Sunday, December 17, 2006

Specification all the way down

Many people have engaged with Richard Dawkins on the issue of METHINKSITISLIKEAWEASEL, the computer program he wrote that seemingly models an evolutionary process. Probably the most ... well, meaningful, is found in “A Meaningful World”, by Benjamin Wiker and Jonathan Witt. This unpacks the significance of the line that Dawkins chose in its Shakespearean context, to demonstrate that the almost complete lack of congruence between the way in which Shakespeare used language (and we respond to language, as demonstrated even by Dawkins' choice of phrase for this test) and a random walk towards a target phrase.

It has struck me that there are many levels of specification in language – this came up in an earlier discussion when we talked about the likelihood of a sequence of letters chosen at random conveying information. Perhaps the complexity of specification of language is the reason that Dembski didn't (as far as I know) use language as an example of specification in his books.
Let's set aside issues of the case of letters (which represents another level of specification) and punctuation (which represents yet another), and just consider the levels of specification involved in series of letters. What levels of specification can we list?

Level 0 – from all possible symbols chosen to write with, pick those that constitute the character set used in the English language.

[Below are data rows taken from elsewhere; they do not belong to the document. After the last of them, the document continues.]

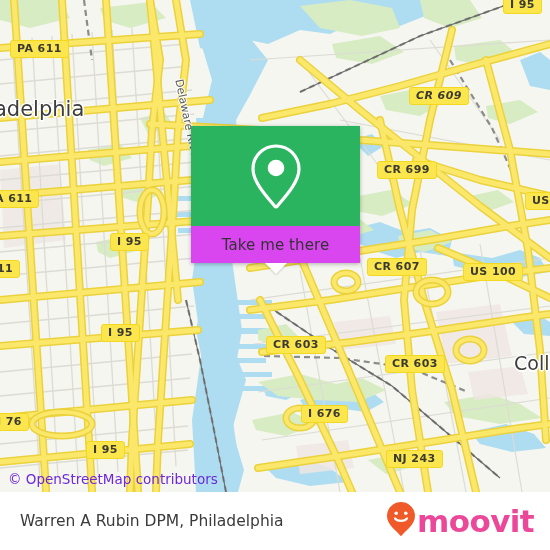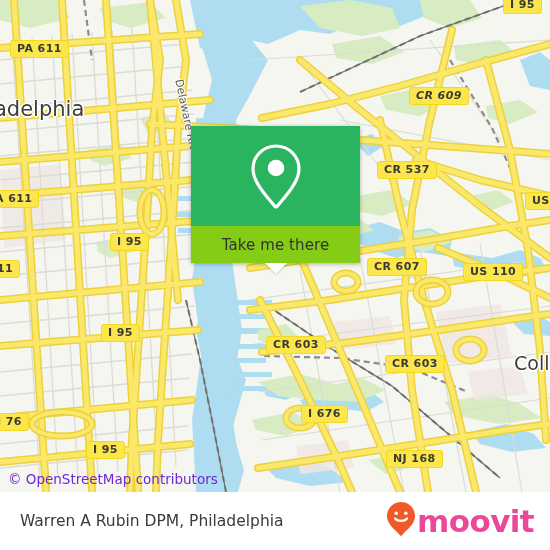--- a/index.html
+++ b/index.html
@@ -419,7 +419,7 @@
     <div class="shield" style="left:-10px; top:413px;">I 76</div>
     <div class="shield" style="left:86px;  top:441px;">I 95</div>
     <div class="shield" style="left:409px; top:87px;font-style:italic;">CR 609</div>
-    <div class="shield" style="left:377px; top:161px;">CR 537</div>
+    <div class="shield" style="left:377px; top:161px;">CR 699</div>
     <div class="shield" style="left:525px; top:192px;">US</div>
     <div class="shield" style="left:367px; top:258px;">CR 607</div>
     <div class="shield" style="left:463px; top:263px;">US 110</div>

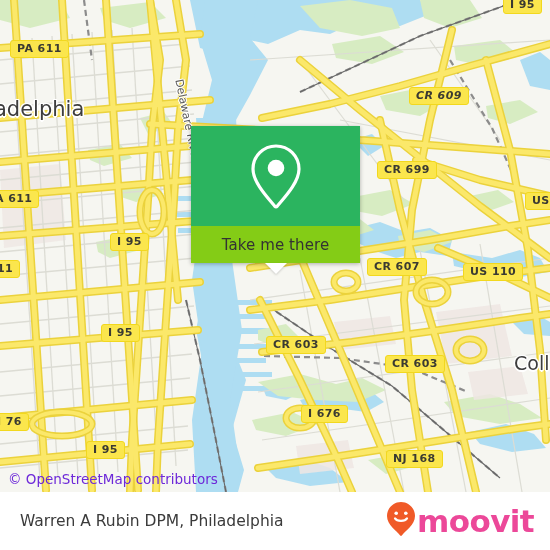--- a/index.html
+++ b/index.html
@@ -108,7 +108,7 @@
   }
   #card-green svg { display:block; }
   #card-footer {
-    background: #84cc16;
+    background: #d946ef;
     height: 37px;
     display: flex;
     align-items: center;

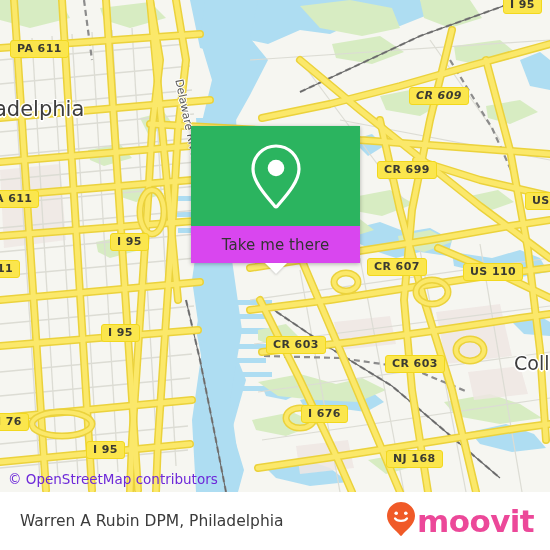--- a/index.html
+++ b/index.html
@@ -422,7 +422,7 @@
     <div class="shield" style="left:377px; top:161px;">CR 699</div>
     <div class="shield" style="left:525px; top:192px;">US</div>
     <div class="shield" style="left:367px; top:258px;">CR 607</div>
-    <div class="shield" style="left:463px; top:263px;">US 110</div>
+    <div class="shield" style="left:463px; top:263px;">US 100</div>
     <div class="shield" style="left:266px; top:336px;">CR 603</div>
     <div class="shield" style="left:385px; top:355px;">CR 603</div>
     <div class="shield" style="left:277px; top:405px;margin-left:24px;">I 676</div>

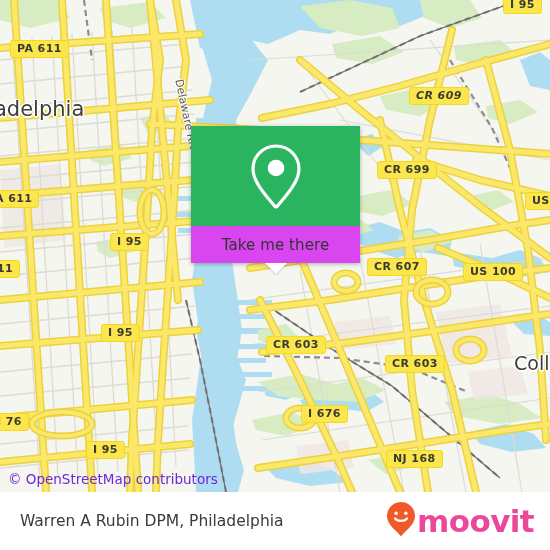--- a/index.html
+++ b/index.html
@@ -426,7 +426,7 @@
     <div class="shield" style="left:266px; top:336px;">CR 603</div>
     <div class="shield" style="left:385px; top:355px;">CR 603</div>
     <div class="shield" style="left:277px; top:405px;margin-left:24px;">I 676</div>
-    <div class="shield" style="left:386px; top:450px;">NJ 168</div>
+    <div class="shield" style="left:386px; top:450px;">NJ 243</div>
 
     <div id="osm-credit">© OpenStreetMap contributors</div>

Level 1 – letters should be organised in such a way as to represent a text – aligned, and flowing in a regular direction.

Level 2 – words must be correctly encoded:
Disallows DEF YUOH GBY
Allows DEN YOUR GUY

Level 3 – words must be organised in grammatically reasonable sequences:
Disallows CABIN THIS RED OPENS JUMPER
Allows THIS RED CABIN OPENS A JUMPER

Level 4 – collections of words must convey meaning:
Disallows THIS RED CABIN OPENS A JUMPER
Allows THIS RED KEY OPENS A DOOR

Level 5 – collections of collections of words must convey meaning:
This level encapsulates what we would consider to be logic – two “sentences” which contradict one another should not be present in the same text unless something happens between the two sentences to allow this to make sense. Thus, “God is infinitely mutable in his essence. God is infinitely immutable in his essence,” is only a reasonable text if you throw away the concept of logic. It sounds profound, but in actual fact, it is undermining the common logical currency that we share. It only makes sense if language doesn't make sense.

Note that works of fiction will generally take place at this level – that is, a work of fiction ought to be well-specified at this level – it should not contain internal contradictions.

At a high level, I guess, is the idea that there ought to be a correspondence between the text and the reality denoted. So the truth of THIS RED KEY OPENS A DOOR now hangs on a relationship that has to be established between the phrase and a specific red key – one that actually exists. A text at this level ought to be consistent with the worldview of the author.

At the highest level is the idea of TRUTH. I don't see anything unreasonable with the idea that a text can be congruent with reality at a level that exceeds our ability as observers to apprehend it. This is my understanding of the nature of the Bible. It would have to be written from a perspective that was higher level than any human's - again, this is my understanding of the nature of the Bible.

This ties in with the “Data/Information/Knowledge/Wisdom” idea expressed in the headline above. Many of these levels of specification also have analogues in the realm of proteins and DNA. A gene defines a function (ultimately) – that is, a gene provides an organism with the information it needs to solve a particular problem. There is a defined alphabet of four nucleic acids, and they have to be grouped in threes to define an amino acid. But a protein can't contain any old sequence of amino acids – it can't even have the right amino acids in any order. In addition to the amino acid sequence (the primary structure), there is also the secondary structure, which includes things like alpha helices, and the tertiary structure, which is the overall shape of the protein unit, and even the quaternary structure, which is how multiple protein units might function together. All of these are different levels of specification, like the different levels of specification in language that allow a series of symbols on a page to convey meaningful information to a reader.

With the exception of onomatopoeic words, there is generally little connection between the words that we use and the concepts that those words contain. The abstraction of concepts from the universe to symbols in languages – and the ability to move from this abstraction to create entirely new ideas – is one of the defining characteristics of humans. A dog may learn what “walk” means, and non-human primates and dolphins may learn the names of objects – but this shift from concrete to abstract, and then the realisation of abstract in concrete again are uniquely human.

In these multiple layers of specification, there are also echoes of things such as the Open Systems Interconnection seven layer model and the nature of mathematics, where philosophers are quietly amazed that there should be a connection from the abstract world of numbers to the real world of countable objects.